Madras Institute of Development Studies
- Type: Autonomous, non-profit
- Established: 1971; 55 years ago
- Chairperson: N. Gopalaswami, IAS (Retd.)
- Director: M. Suresh Babu
- Location: Chennai, Tamil Nadu, India
- Campus: Urban;
- Website: mids.ac.in

= Madras Institute of Development Studies =

Research Institute in Chennai, India

The Madras Institute of Development Studies (MIDS) is a research institute based in Chennai. It is a joint undertaking of the Governments of India and Tamil Nadu for conducting research on development problems in Tamil Nadu and the rest of India.

==History==
MIDS was established by Malcolm Adiseshiah and his wife Elizabeth Adiseshiah in January 1971. Malcolm Adiseshiah served as its first director. In March 1977, MIDS was reconstituted as a national research institute under the sponsorship of Government of India through the Indian Council of Social Science Research and the Government of Tamil Nadu. The Adiseshiahs donated the land, buildings, furniture, equipment and made cash endowments to the newly constituted institute. Malcolm Adiseshiah resigned as MIDS' director in 1978 and became the chairman and honorary fellow. Professor C.T. Kurien became the next director of MIDS. In 1985, the Reserve Bank of India established a chair for applied research in regional economics, which has since been converted to a fully autonomous unit in 2002.

==Administration==
MIDS is governed by a governing council and an academic council. The governing council consists of the chairperson, the institute's director as member-secretary, representatives of faculty, the Indian Council of Social Science Research, the Government of Tamil Nadu, and from the universities of the four South Indian states, trustees of the institute, and co-opted social scientists, as members. It ordinarily meets once a year, while its finance committee and executive council meet twice a year.

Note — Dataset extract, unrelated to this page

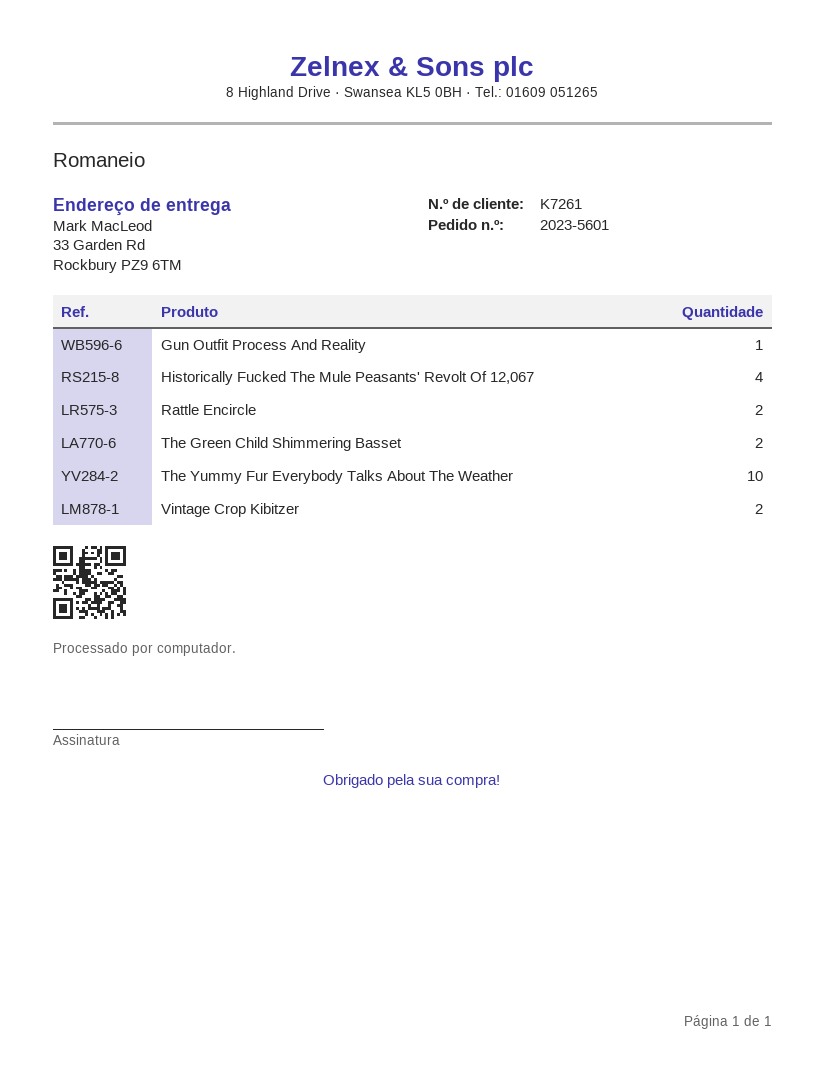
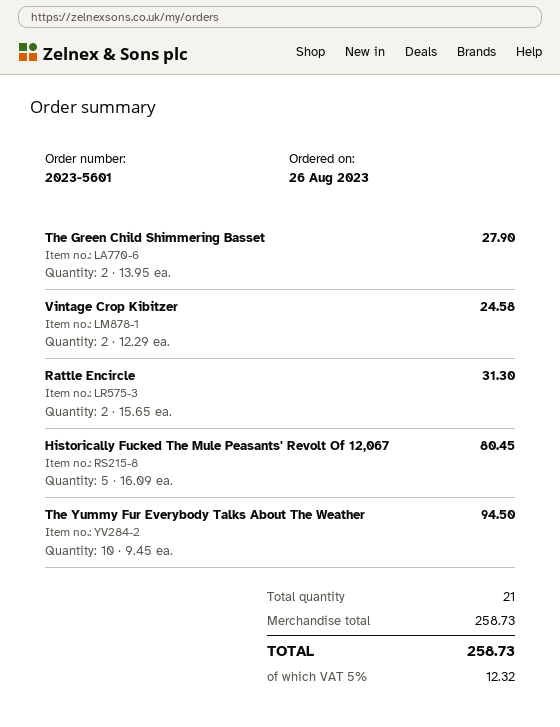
Gun Outfit Process And Reality: 1 -> none
Historically Fucked The Mule Peasants' Revolt Of 12,067: 4 -> 5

The academic council consists of the director as chairperson, and both external and internal members. All the professors of the institute are its members; other faculty members and the Ph.D. scholars serve on it in rotation. Five reputed social scientists from other universities and institutes are members of the academic council. Each of them serve for three years. The council meets twice a year to review, and provide guidelines on, the academic activities of the institute.

==Academics==
MIDS' research focuses on subjects like development and planning, centre-state relationship, poverty, inequality, agrarian issues, social movements, caste and communal politics. It offers a full-time doctoral program under three classes - Indian Council of Social Science Research fellowships, RBI fellowships and Malcolm & Elizabeth Adiseshiah Ph.D. Merit Scholarship. It also offers an annual award called "The Malcolm Adiseshiah award" for mid-career academicians in the field of developmental studies. Prominent faculty members of MIDS (both past and present) include Kaushik Basu, A R Venkatachalapathy, Padmini Swaminathan and K. Nagaraj. Its publication cell publishes books and academic papers (sometimes in collaboration with Kalachuvadu Pathippagam, a Tamil publishing house). It also brings out a bi-annual bulletin called "Review of Development and Change".